§ **Entries taken from a collection**:
####
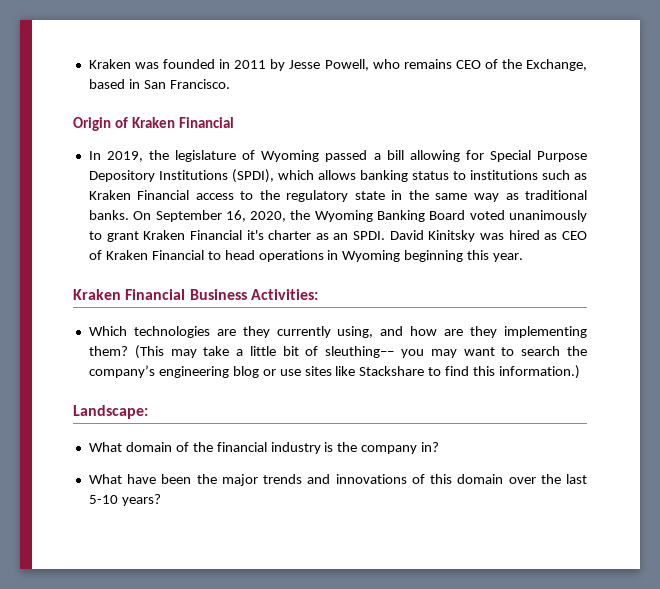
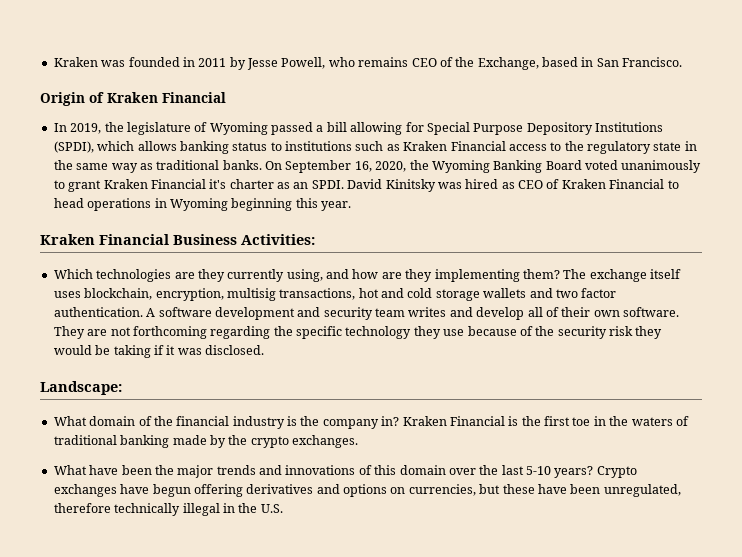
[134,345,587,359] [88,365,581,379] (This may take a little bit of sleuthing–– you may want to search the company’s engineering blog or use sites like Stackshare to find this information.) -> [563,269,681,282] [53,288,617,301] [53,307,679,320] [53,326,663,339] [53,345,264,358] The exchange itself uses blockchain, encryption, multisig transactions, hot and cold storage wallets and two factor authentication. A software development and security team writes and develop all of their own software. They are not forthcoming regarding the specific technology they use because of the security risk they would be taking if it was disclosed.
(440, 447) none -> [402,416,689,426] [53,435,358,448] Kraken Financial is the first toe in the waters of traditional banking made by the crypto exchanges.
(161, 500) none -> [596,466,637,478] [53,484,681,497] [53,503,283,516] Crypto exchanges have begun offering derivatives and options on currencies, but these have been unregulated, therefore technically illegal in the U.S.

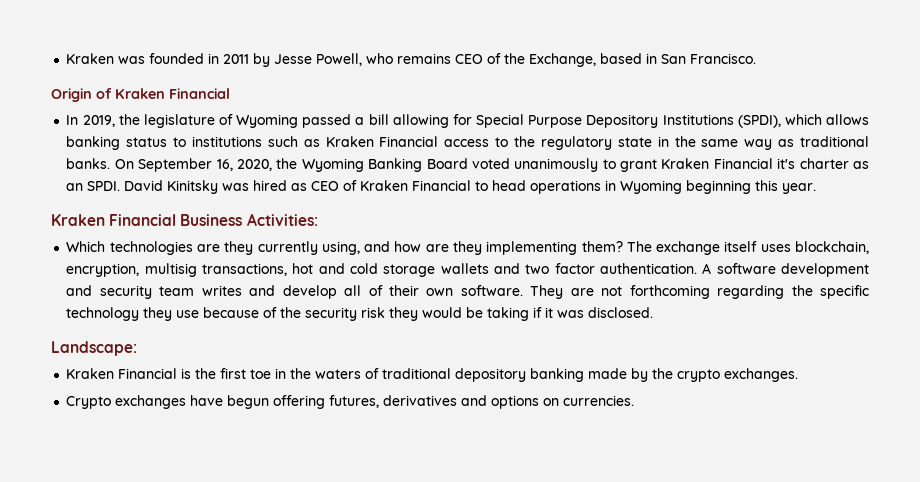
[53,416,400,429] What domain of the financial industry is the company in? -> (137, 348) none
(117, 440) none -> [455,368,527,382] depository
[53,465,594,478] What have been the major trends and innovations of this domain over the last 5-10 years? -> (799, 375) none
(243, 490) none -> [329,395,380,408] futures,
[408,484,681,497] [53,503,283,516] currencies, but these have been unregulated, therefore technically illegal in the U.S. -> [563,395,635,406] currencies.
####
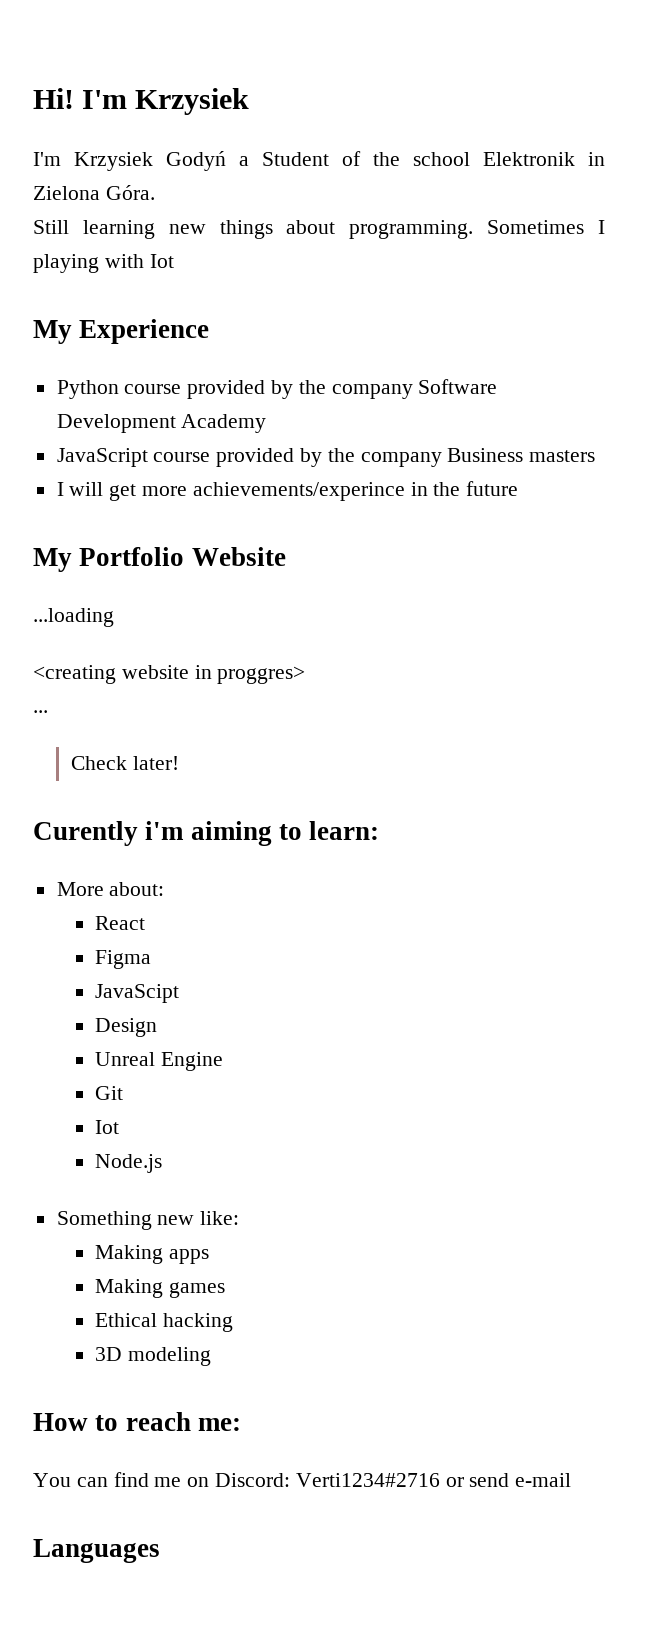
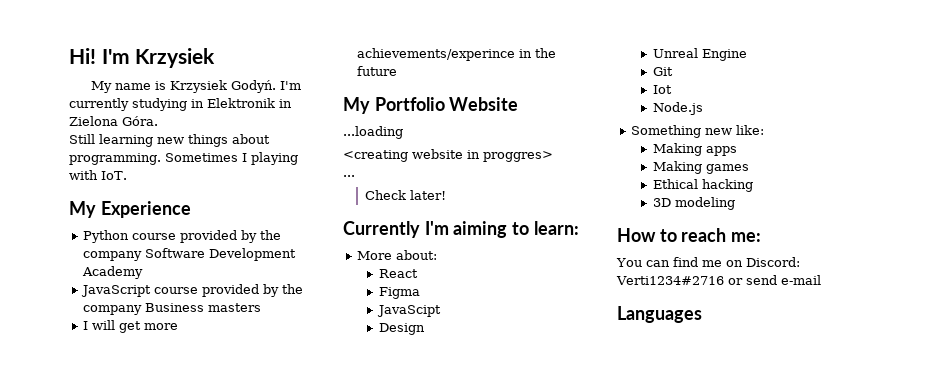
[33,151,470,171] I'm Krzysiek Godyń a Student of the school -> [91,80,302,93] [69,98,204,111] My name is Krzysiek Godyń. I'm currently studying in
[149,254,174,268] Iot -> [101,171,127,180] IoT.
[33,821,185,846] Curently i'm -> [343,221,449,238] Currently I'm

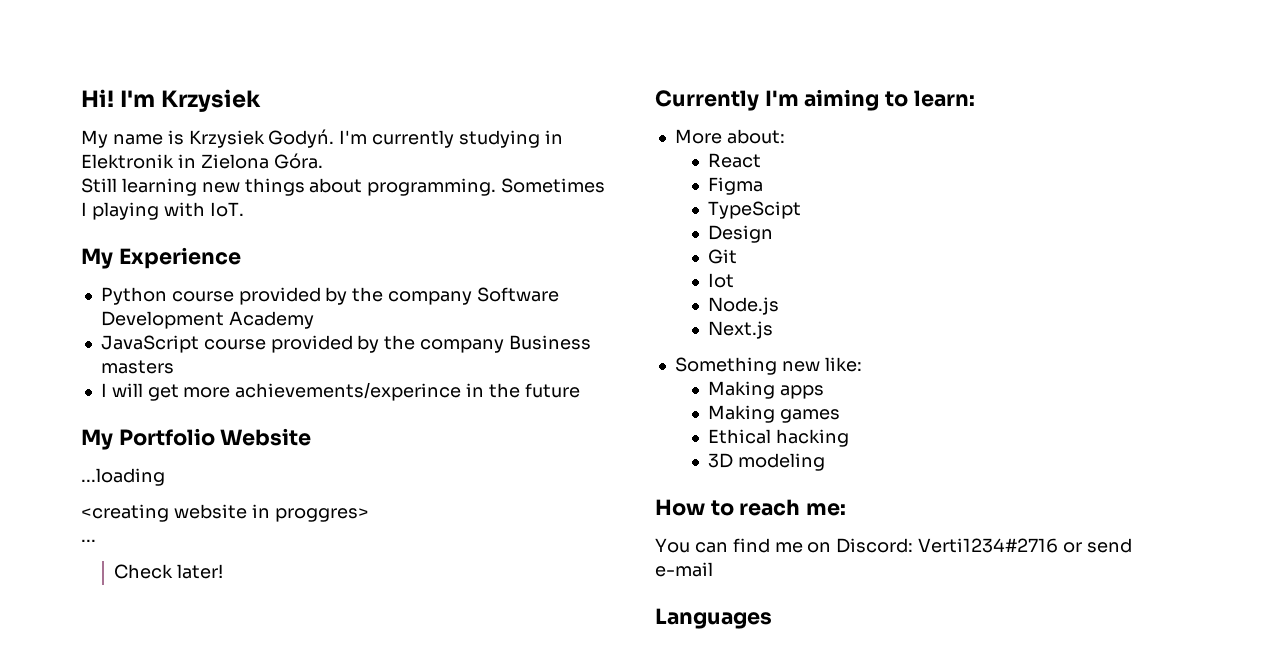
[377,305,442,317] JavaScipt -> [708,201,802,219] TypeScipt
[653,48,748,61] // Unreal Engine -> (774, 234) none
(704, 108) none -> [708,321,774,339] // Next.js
####
§ **Activity**:
In the data above, find the line with "[134,345,587,359] [88,365,581,379] (This" and the line with "[408,484,681,497] [53,503,283,516] currencies, but". Please copy exactly those two lines and every line between them, but not the pictures.

§ **Answer for the task**:
[134,345,587,359] [88,365,581,379] (This may take a little bit of sleuthing–– you may want to search the company’s engineering blog or use sites like Stackshare to find this information.) -> [563,269,681,282] [53,288,617,301] [53,307,679,320] [53,326,663,339] [53,345,264,358] The exchange itself uses blockchain, encryption, multisig transactions, hot and cold storage wallets and two factor authentication. A software development and security team writes and develop all of their own software. They are not forthcoming regarding the specific technology they use because of the security risk they would be taking if it was disclosed.
(440, 447) none -> [402,416,689,426] [53,435,358,448] Kraken Financial is the first toe in the waters of traditional banking made by the crypto exchanges.
(161, 500) none -> [596,466,637,478] [53,484,681,497] [53,503,283,516] Crypto exchanges have begun offering derivatives and options on currencies, but these have been unregulated, therefore technically illegal in the U.S.

[53,416,400,429] What domain of the financial industry is the company in? -> (137, 348) none
(117, 440) none -> [455,368,527,382] depository
[53,465,594,478] What have been the major trends and innovations of this domain over the last 5-10 years? -> (799, 375) none
(243, 490) none -> [329,395,380,408] futures,
[408,484,681,497] [53,503,283,516] currencies, but these have been unregulated, therefore technically illegal in the U.S. -> [563,395,635,406] currencies.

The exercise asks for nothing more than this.